DIRECTIONS ▸ Would you please restate the data exactly as it stands, apart from the pictures?

Front-end code edit data
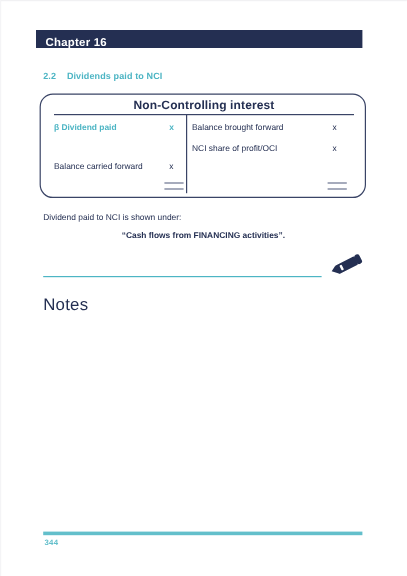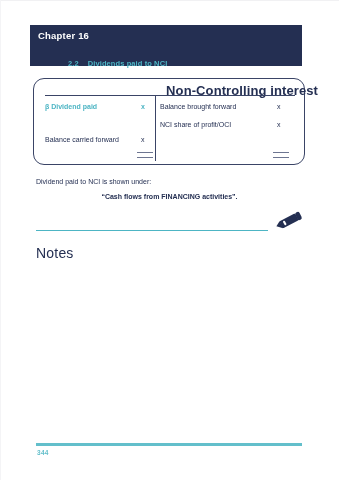"Chapter 16" .chapter-bar { height: 41px -> 15px }
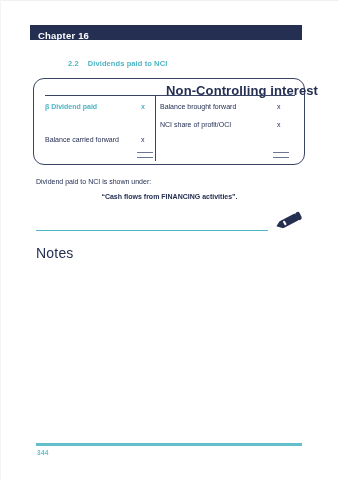"2.2 Dividends paid to NCI" .section-heading { margin-left: 32px -> none }
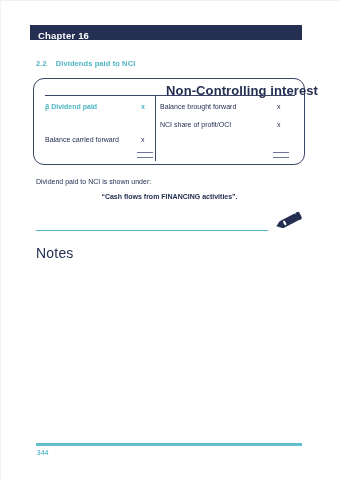"Non-Controlling interest" .taccount-title { font-size: 13px -> 10px; left: 12px -> 0; text-align: right -> center }
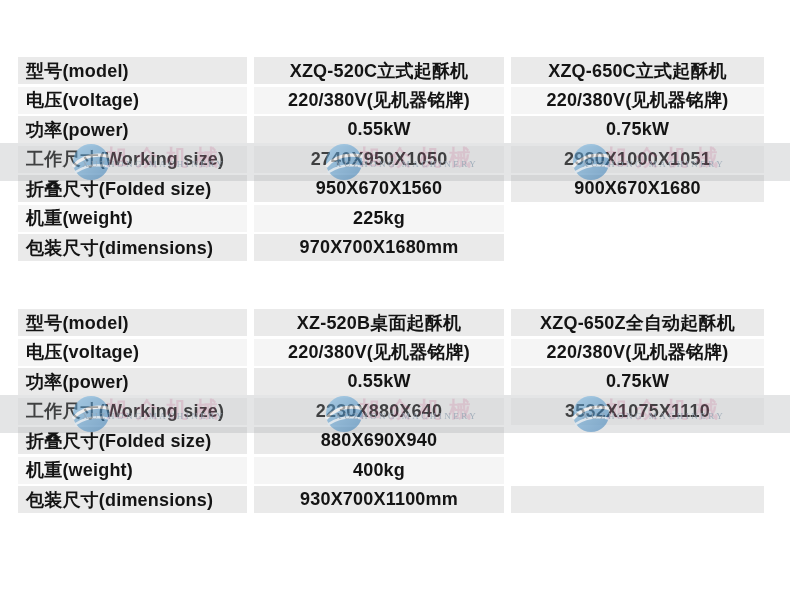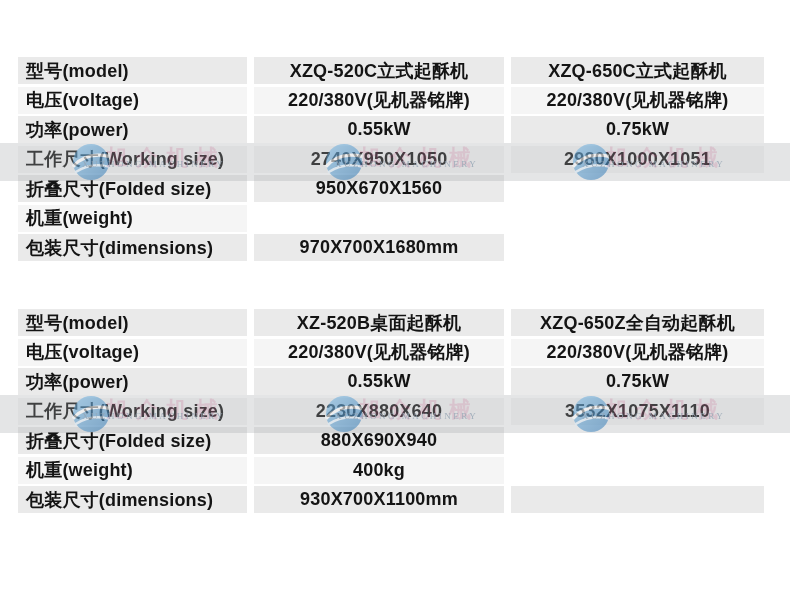"900X670X1680" div.cell { html: none -> <div>900X670X1680</div> }
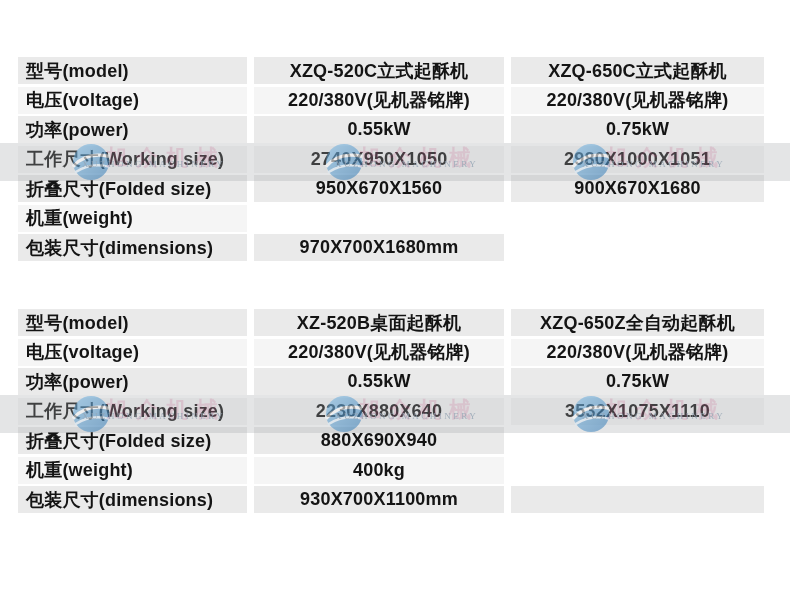"225kg" div.cell { html: none -> <div>225kg</div> }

SOLUTION BELOW ▸
"Chapter 16" .chapter-bar { height: 41px -> 15px }
"2.2 Dividends paid to NCI" .section-heading { margin-left: 32px -> none }
"Non-Controlling interest" .taccount-title { font-size: 13px -> 10px; left: 12px -> 0; text-align: right -> center }
"900X670X1680" div.cell { html: none -> <div>900X670X1680</div> }
"225kg" div.cell { html: none -> <div>225kg</div> }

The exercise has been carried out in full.